ABOUT THIS EXERCISE
Report every line of the records that contains the word "learn".

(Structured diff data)
--------------------------------------------------
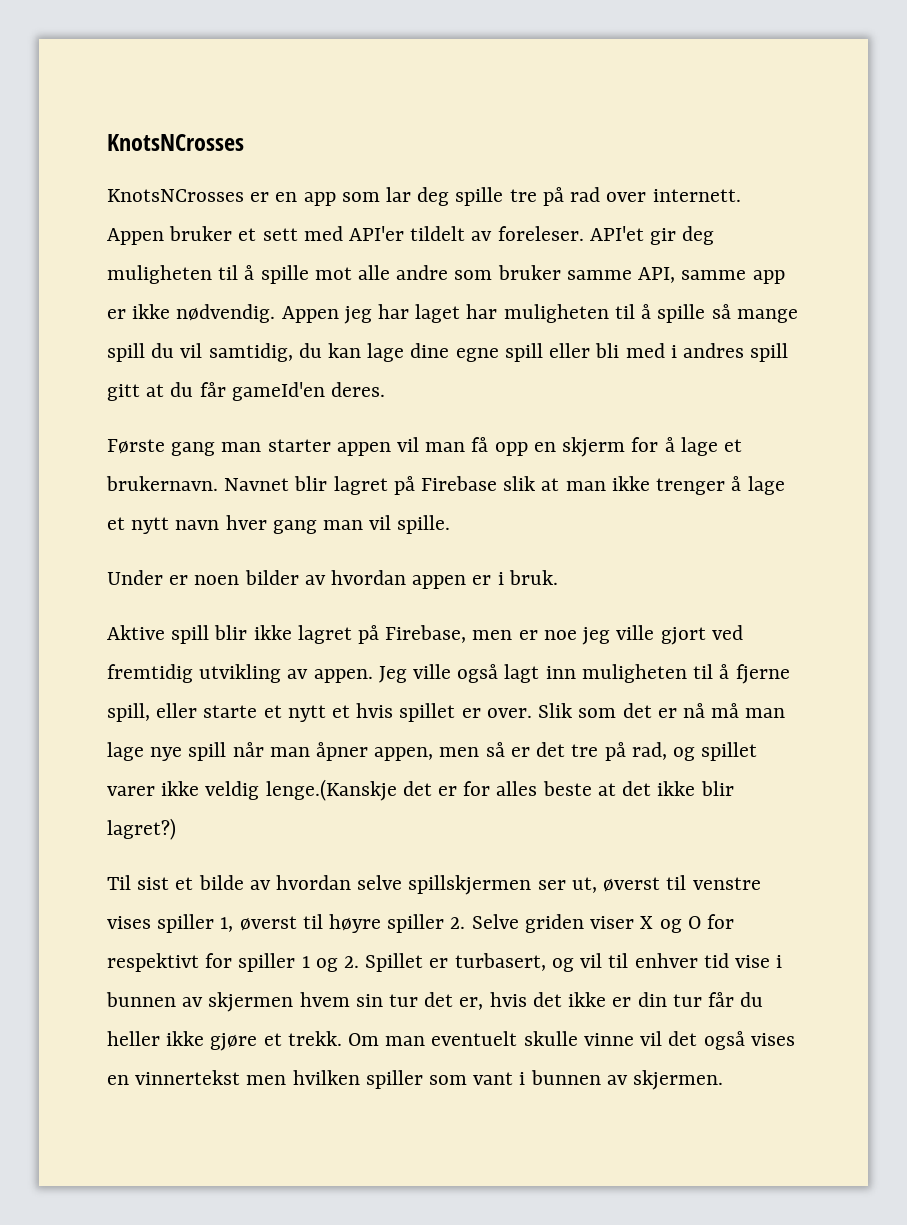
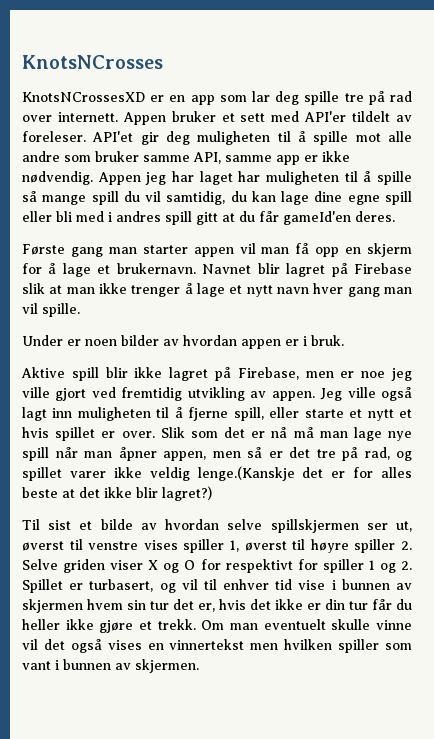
- KnotsNCrosses er en app som lar deg spille tre på rad over internett.
+ KnotsNCrossesXD er en app som lar deg spille tre på rad over internett.

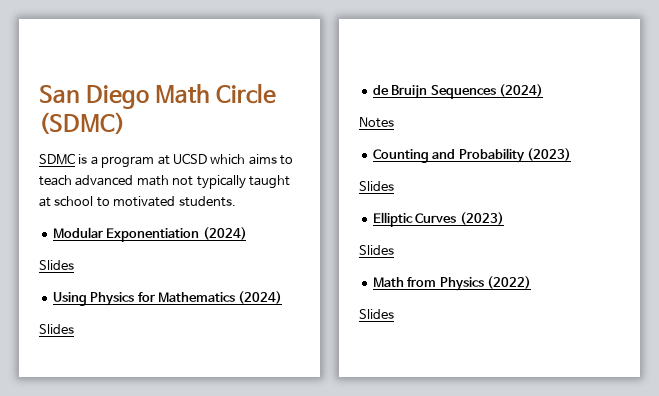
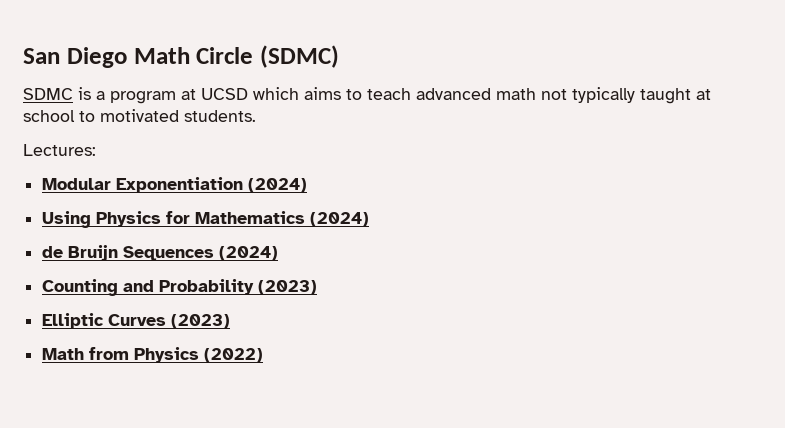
+ Lectures:
  Modular Exponentiation (2024)
- Slides
  Using Physics for Mathematics (2024)
- Slides
- Notes
  Counting and Probability (2023)
- Slides
  Elliptic Curves (2023)
- Slides
  Math from Physics (2022)
- Slides

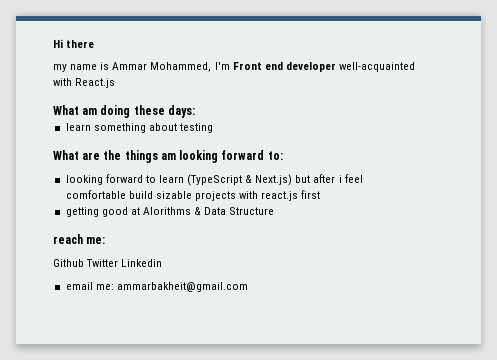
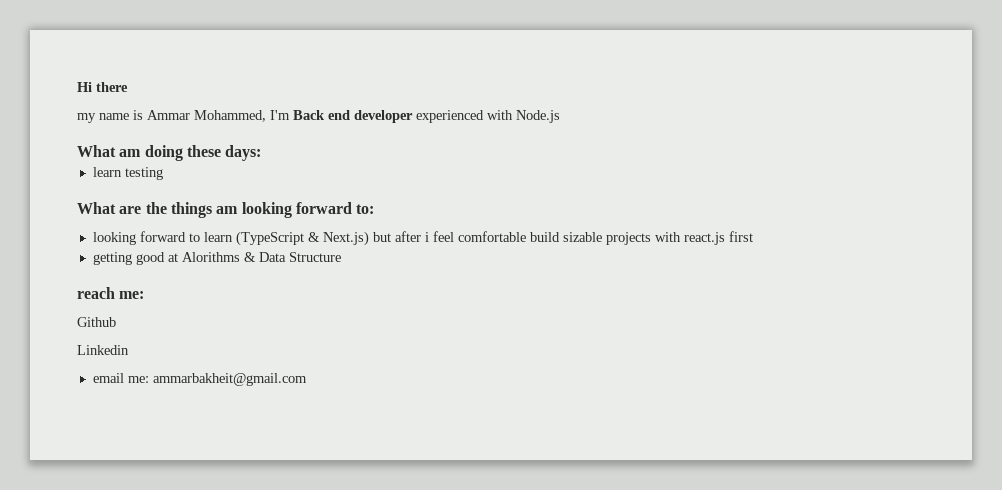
- my name is Ammar Mohammed, I'm Front end developer well-acquainted with React.js
+ my name is Ammar Mohammed, I'm Back end developer experienced with Node.js
- learn something about testing
+ learn testing
- Github Twitter Linkedin
+ Github
+ Linkedin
--------------------------------------------------
EXERCISE RESULT
- learn something about testing
+ learn testing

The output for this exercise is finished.